■自民党に渦巻く維新への不信感

一方、自民党は使いみちなどの公開については消極的だった。

自民党が唱えたのは「日割り先行論」。臨時国会では文通費の日割りを可能にする法改正をまずは先行させ、使いみちの公開などについては継続議論とすることにしようという主張だ。

世間では領収書の添付や使いみちの公開は当然で、なぜ自民党は使いみちの公開に二の足を踏むのかという意見も多かった。しかし、自民党内には一切折れようとしない維新への不信感が渦巻いていた。

「維新はこの問題を長引かせることでメディアの注目を集めたいだけだ。結果がどうなろうと関係ないんだよ」

■行方不明のボール

その後、与野党の協議は膠着状態に陥る。

野党第一党の立憲民主党は「ボールは自民党にある」と主張。一方の自民党側は、日割り先行を野党に提案していて返事を待っているという立場で「ボールは野党にある」と言う。

そして、会期末を翌日に控え、自民党がようやく動いた。日割り以外については、「早急に合意が得られるよう最大限の取り組みをすすめる」「このための各党会派による協議の枠組みを立ち上げるものとする」と記された文書を野党に提示した。

しかし、これまで自民党が主張していたことと大差はなく、野党はこれに応じることはなかった。結局、日割りですら与野党の合意を得ることは出来ず、臨時国会は閉会。文通費の見直しは先送りされることになった。

■自民はなぜ「使いみちの公開」応じない?

なぜ進展しないのか?

自民党側に話を聞くと、簡単に「今すぐやる」と言えない事情が垣間見える。自民党の幹部はこう話す。
「使途の公開をするにあたっては、まず『何に使ってよいのか』の定義付けをする必要がある。他にも領収書の公開方法など、詳細を詰めるにはかなりの時間がかかる。そんなに簡単にできるものではない」

こういった事情から、別の幹部は「政権与党には責任がある。言いっ放しの野党とは違う」と声を大にする。
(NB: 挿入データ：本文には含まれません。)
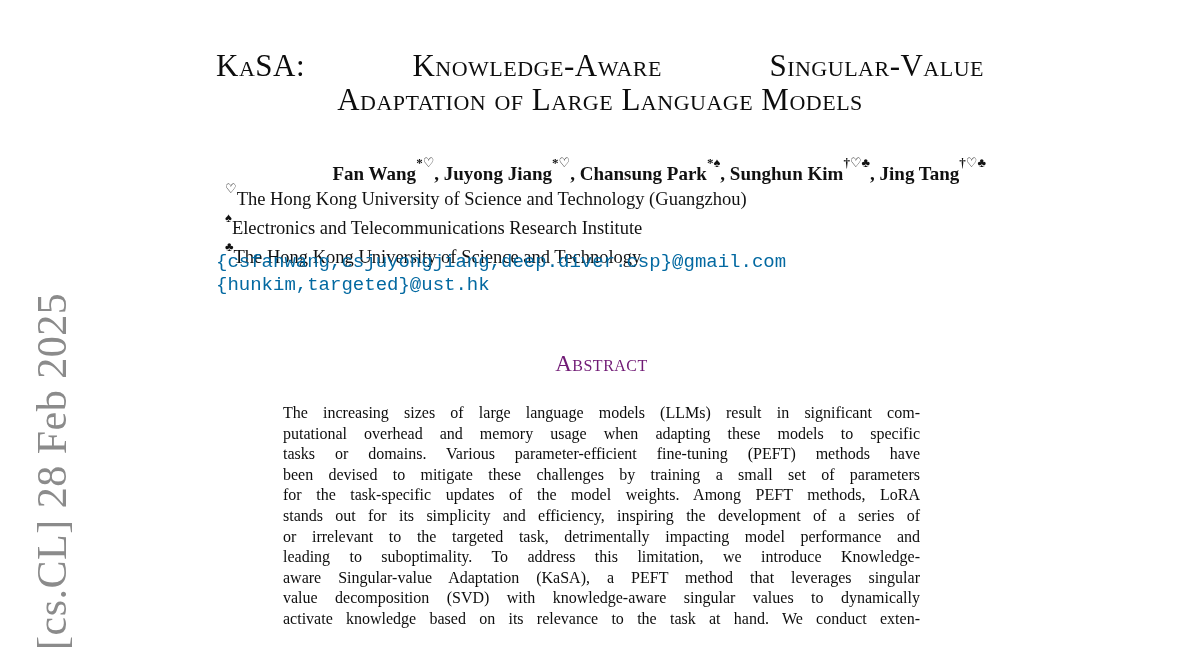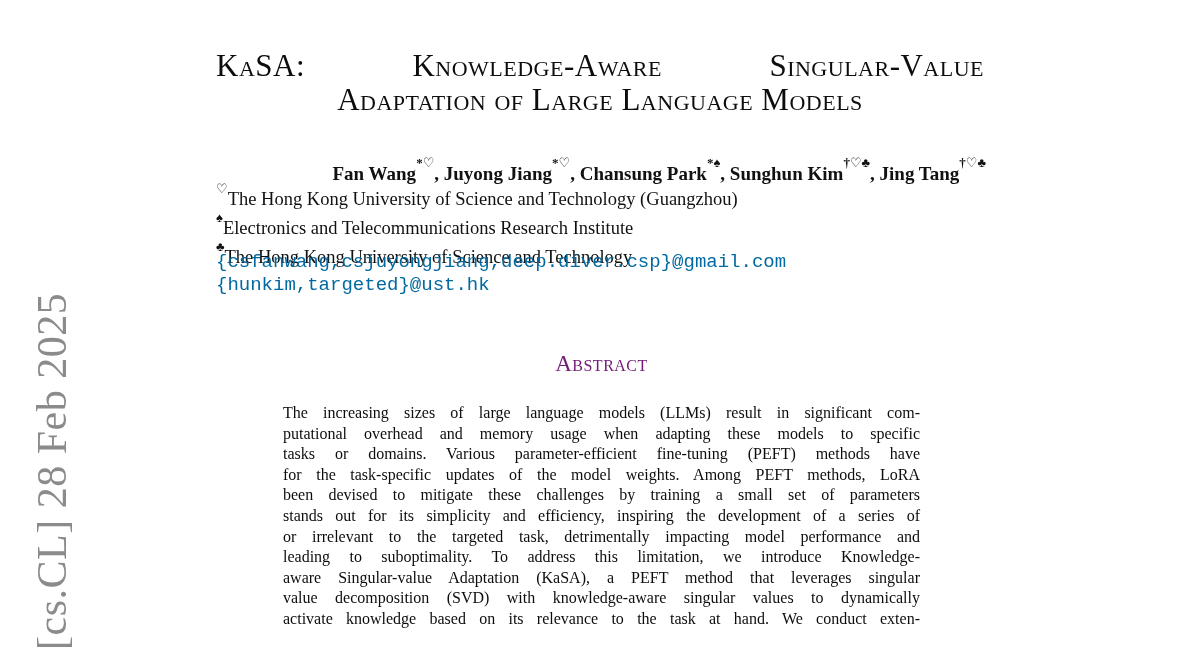"♡The Hong Kong University of" .affiliations .affil-line { margin-left: none -> 9px }
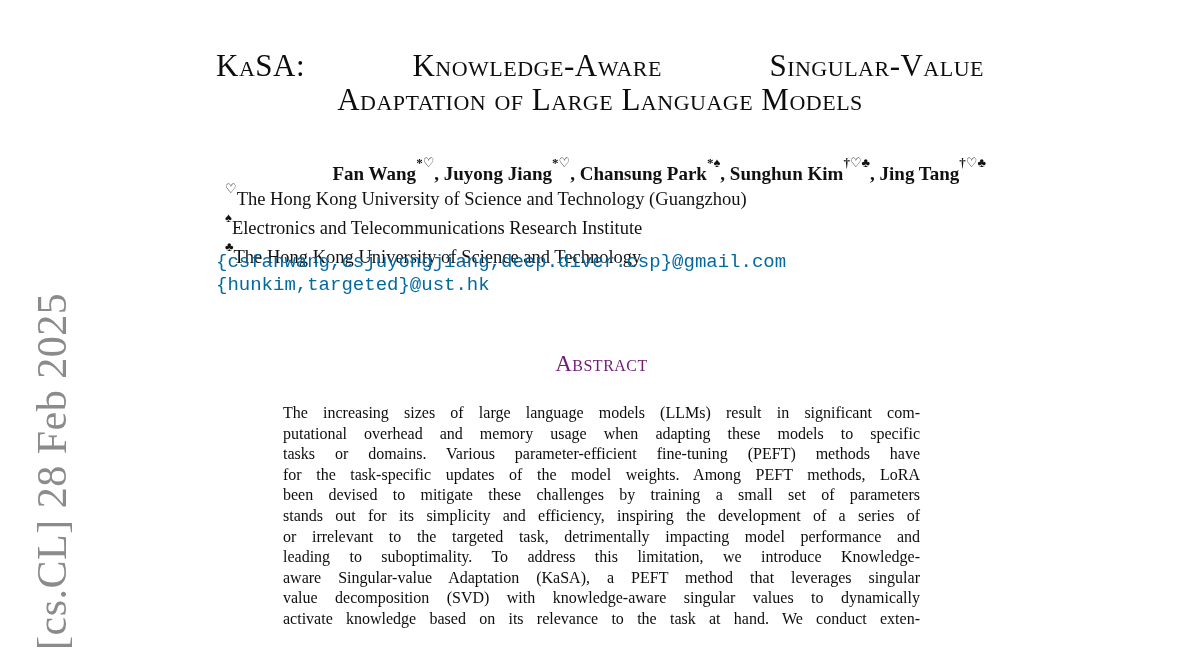"for the task-specific updates of" div.abs-line { order: before "been devised to mitigate these" -> after "been devised to mitigate these" }
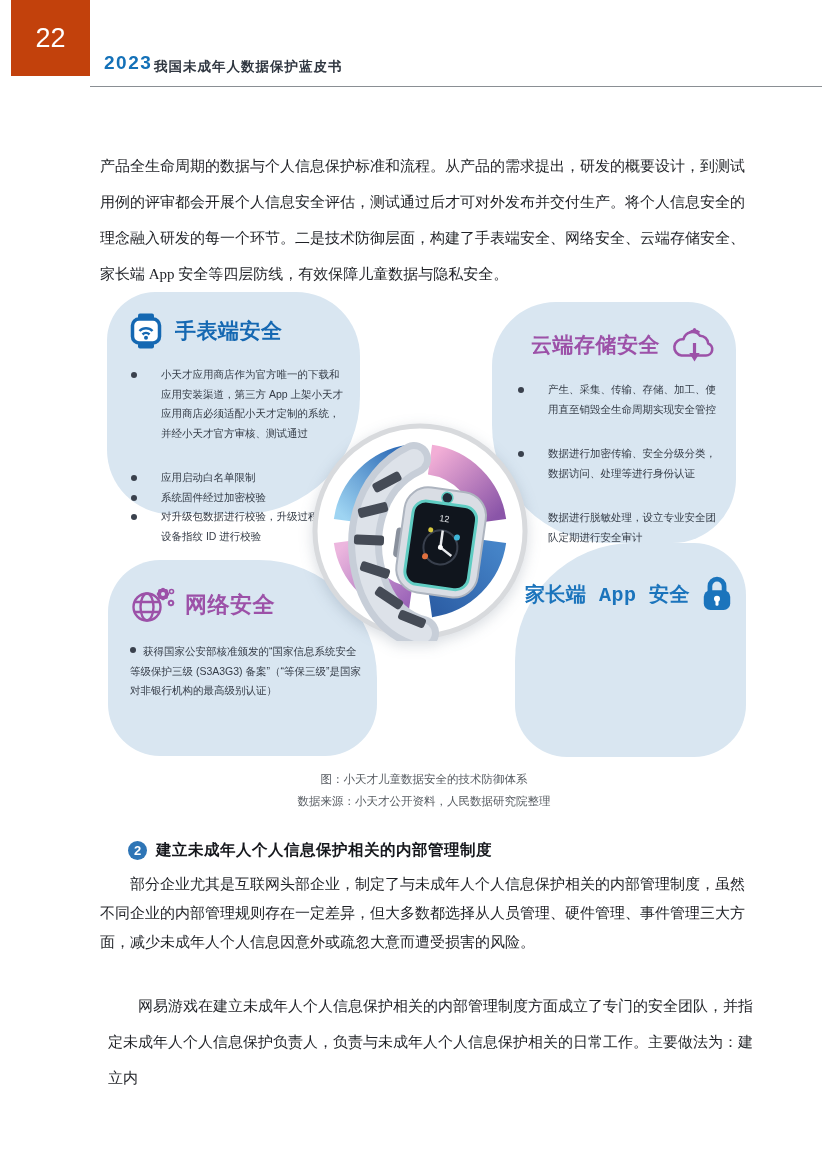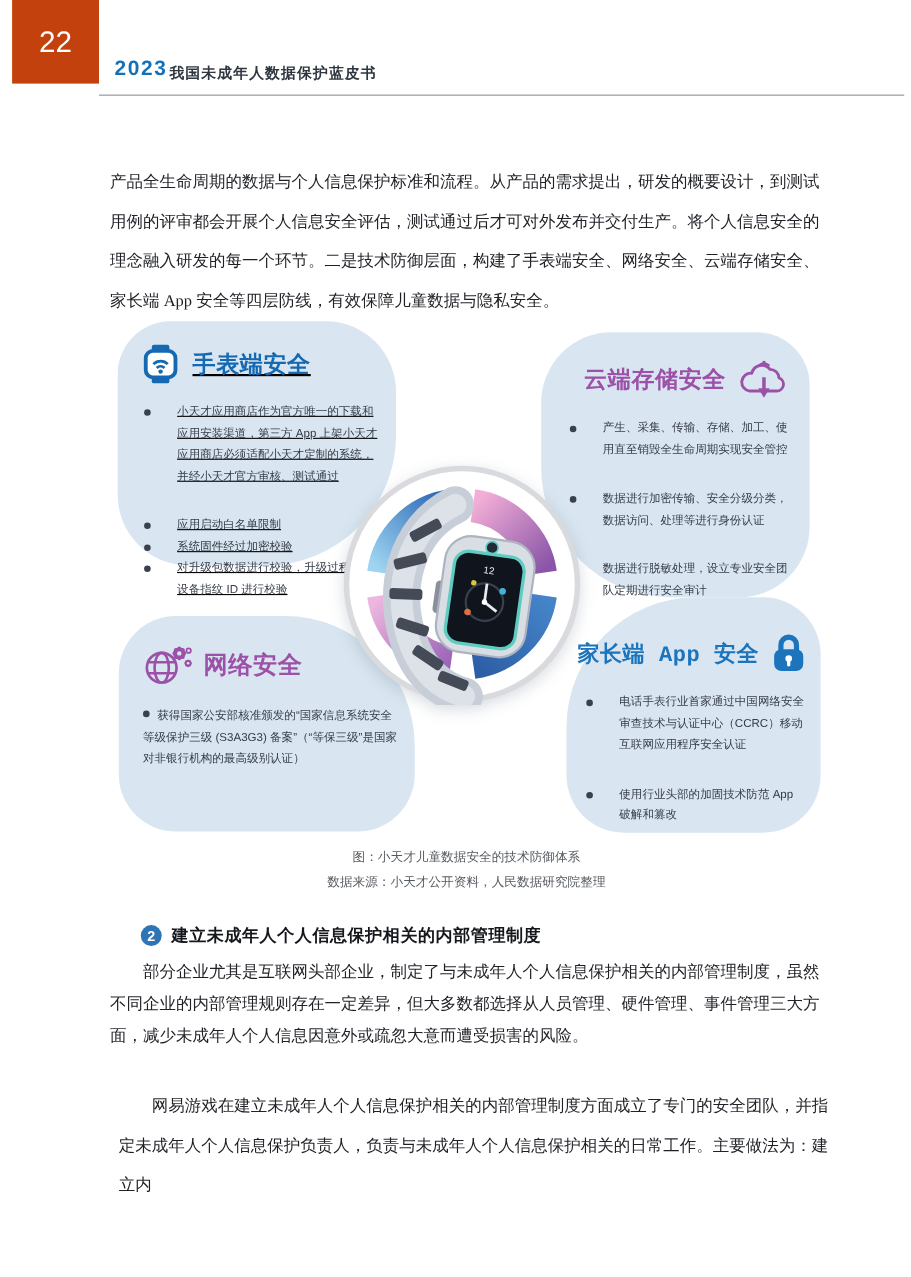"手表端安全" .qcard.tl { text-decoration: underline -> none }
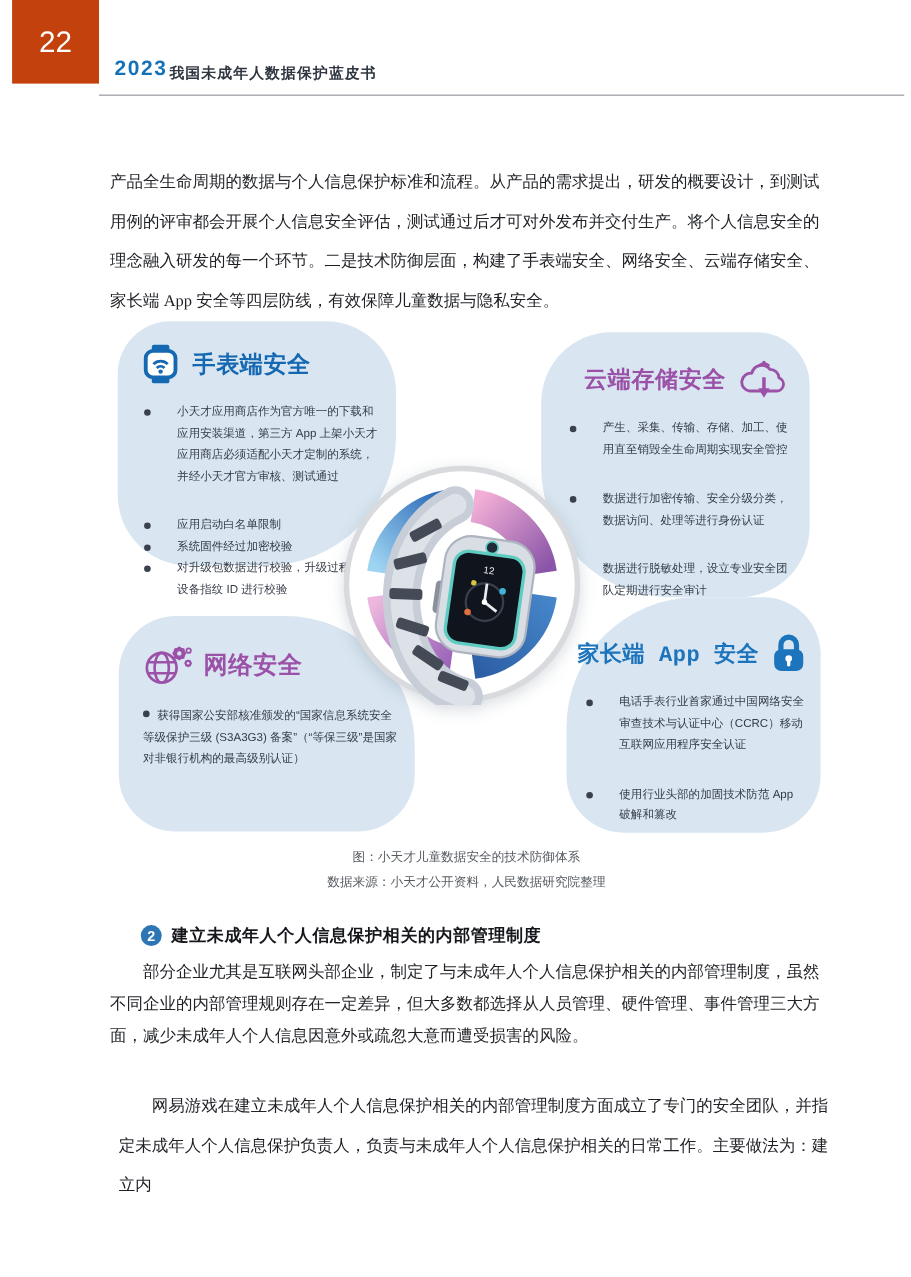"电话手表行业首家通过中国网络安全审查技术与认证中心（CCRC）移动互联网应用程序" div.bullets { html: <div> <div> <span></span> <span>电话手表行业首家通过中国网络安全审查技术与认证中心（CCRC）移动互联网应用程序安全认证</span> </div> <div> <span></span> <span>使用行业头部的加固技术防范 App 破解和篡改</span> </div> </div> -> none }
また、「全会一致」の慣例もネックになっている。国会では通常、多数決で法律がつくられていくが、国会議員の”待遇”に関わることは「全会一致」で採決することが慣例だという。そのため、事前の与野党合意がより一層大事になってくる。

■自民党議員が明かす懐事情

しかし、自民党内からはこんな“本音”も聞こえてくる。

「そもそも、こっちは日割り以外をまとめる気がないんだから」

その背景には、使いみちの公開や国庫への返納を実現すると、次は文通費自体の存在意義が問われ、最終的には「文通費の廃止」につながることへの警戒感がある。

ある閣僚経験者が国会議員の懐事情を話してくれた。
「文通費の100万円は東京と地元の事務所運営に全額使用している。残りは歳費の手取りで30万ちょっと。妻からは『県会議員の頃のほうがよっぽどよかった』と嫌みを言われるよ」

日本維新の会は、文通費見直しに向け党内討論会を始めた。

一方「時間がない」と主張していた自民党では、議論が始まる様子は見えない。次に召集される通常国会の会期は最短で150日。時間はたっぷりある。文通費の今後に注目したい。